▶ Work instructions
The answer must be an exact copy of the lines from the one containing "the offline request?</div>" through the end of the records, with the pictures left out.

▶ Dataset extract

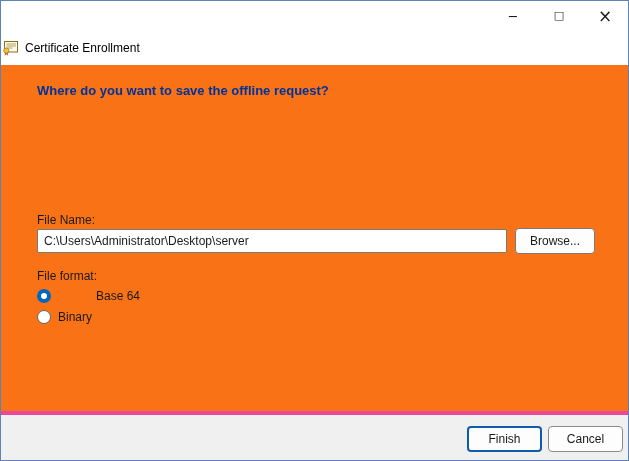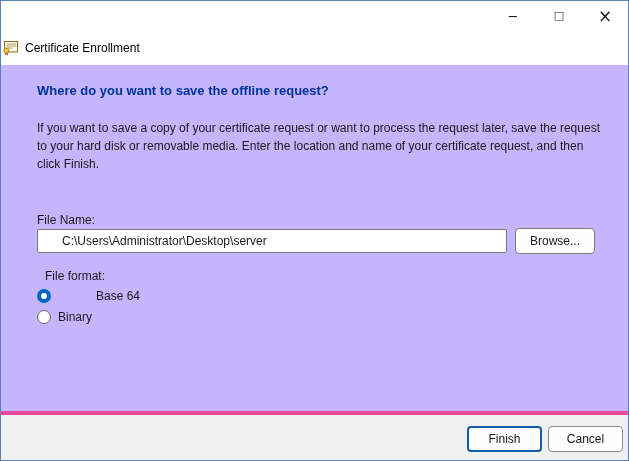--- a/index.html
+++ b/index.html
@@ -60,7 +60,7 @@
   .cert-icon { width: 18px; height: 16px; margin-right: 6px; display: inline-flex; }
   .app-title { font-size: 12px; color: #000000; }
   
-  .content { position: absolute; top: 64px; left: 0; right: 0; bottom: 49px; background: #c4b5fd; }
+  .content { position: absolute; top: 64px; left: 0; right: 0; bottom: 49px; background: #f97316; }
   .page-title {
     position: absolute;
     left: 36px; top: 18px;

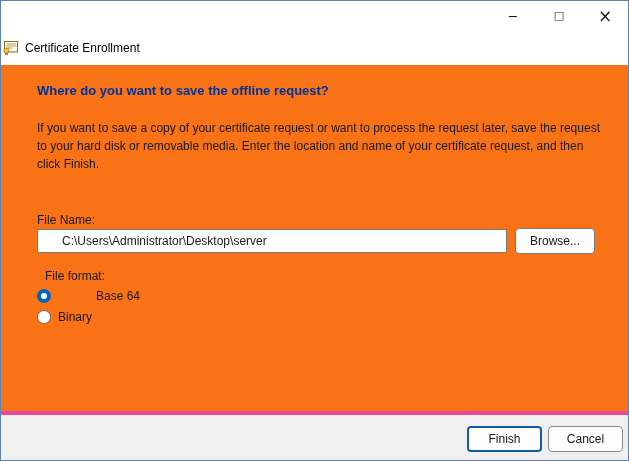--- a/index.html
+++ b/index.html
@@ -183,7 +183,6 @@
 
   <div class="content">
     <div class="page-title">Where do you want to save the offline request?</div>
-    <div class="description">If you want to save a copy of your certificate request or want to process the request later, save the request to your hard disk or removable media. Enter the location and name of your certificate request, and then click Finish.</div>
 
     <div class="file-name-label">File Name:</div>
     <input class="file-name-input" type="text" value="C:\Users\Administrator\Desktop\server" style="">

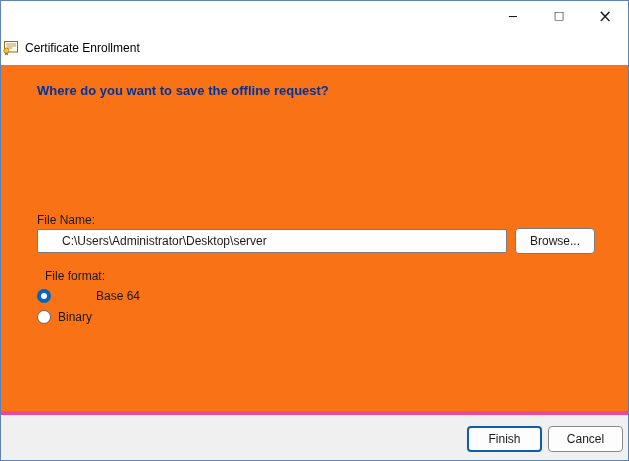--- a/index.html
+++ b/index.html
@@ -82,7 +82,7 @@
     width: 470px; height: 24px;
     border: 1px solid #7a7a7a;
     border-radius: 2px;
-    padding: 0 24px;
+    padding: 0 6px;
     font-family: "Liberation Sans", "DejaVu Sans", sans-serif;
     font-size: 12px;
     color: #1a1a1a;

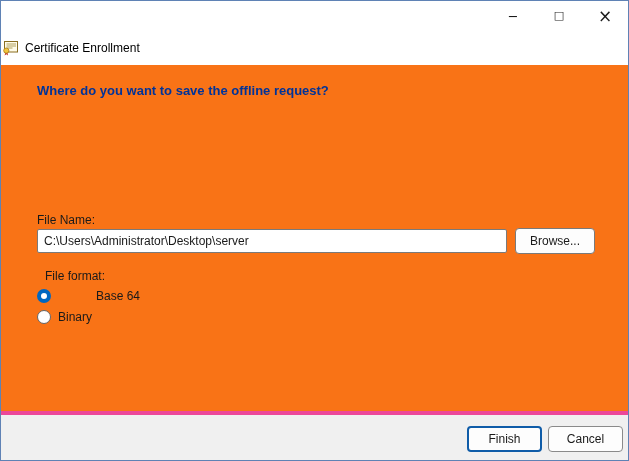--- a/index.html
+++ b/index.html
@@ -101,7 +101,7 @@
     cursor: default;
     text-align: center;
   }
-  .file-format-label { position: absolute; left: 44px; top: 204px; }
+  .file-format-label { position: absolute; left: 36px; top: 204px; }
   .radio-row {
     position: absolute;
     left: 36px;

▶ Result of this exercise
     <div class="page-title">Where do you want to save the offline request?</div>
-    <div class="description">If you want to save a copy of your certificate request or want to process the request later, save the request to your hard disk or removable media. Enter the location and name of your certificate request, and then click Finish.</div>
 
     <div class="file-name-label">File Name:</div>
     <input class="file-name-input" type="text" value="C:\Users\Administrator\Desktop\server" style="">

--- a/index.html
+++ b/index.html
@@ -82,7 +82,7 @@
     width: 470px; height: 24px;
     border: 1px solid #7a7a7a;
     border-radius: 2px;
-    padding: 0 24px;
+    padding: 0 6px;
     font-family: "Liberation Sans", "DejaVu Sans", sans-serif;
     font-size: 12px;
     color: #1a1a1a;

--- a/index.html
+++ b/index.html
@@ -101,7 +101,7 @@
     cursor: default;
     text-align: center;
   }
-  .file-format-label { position: absolute; left: 44px; top: 204px; }
+  .file-format-label { position: absolute; left: 36px; top: 204px; }
   .radio-row {
     position: absolute;
     left: 36px;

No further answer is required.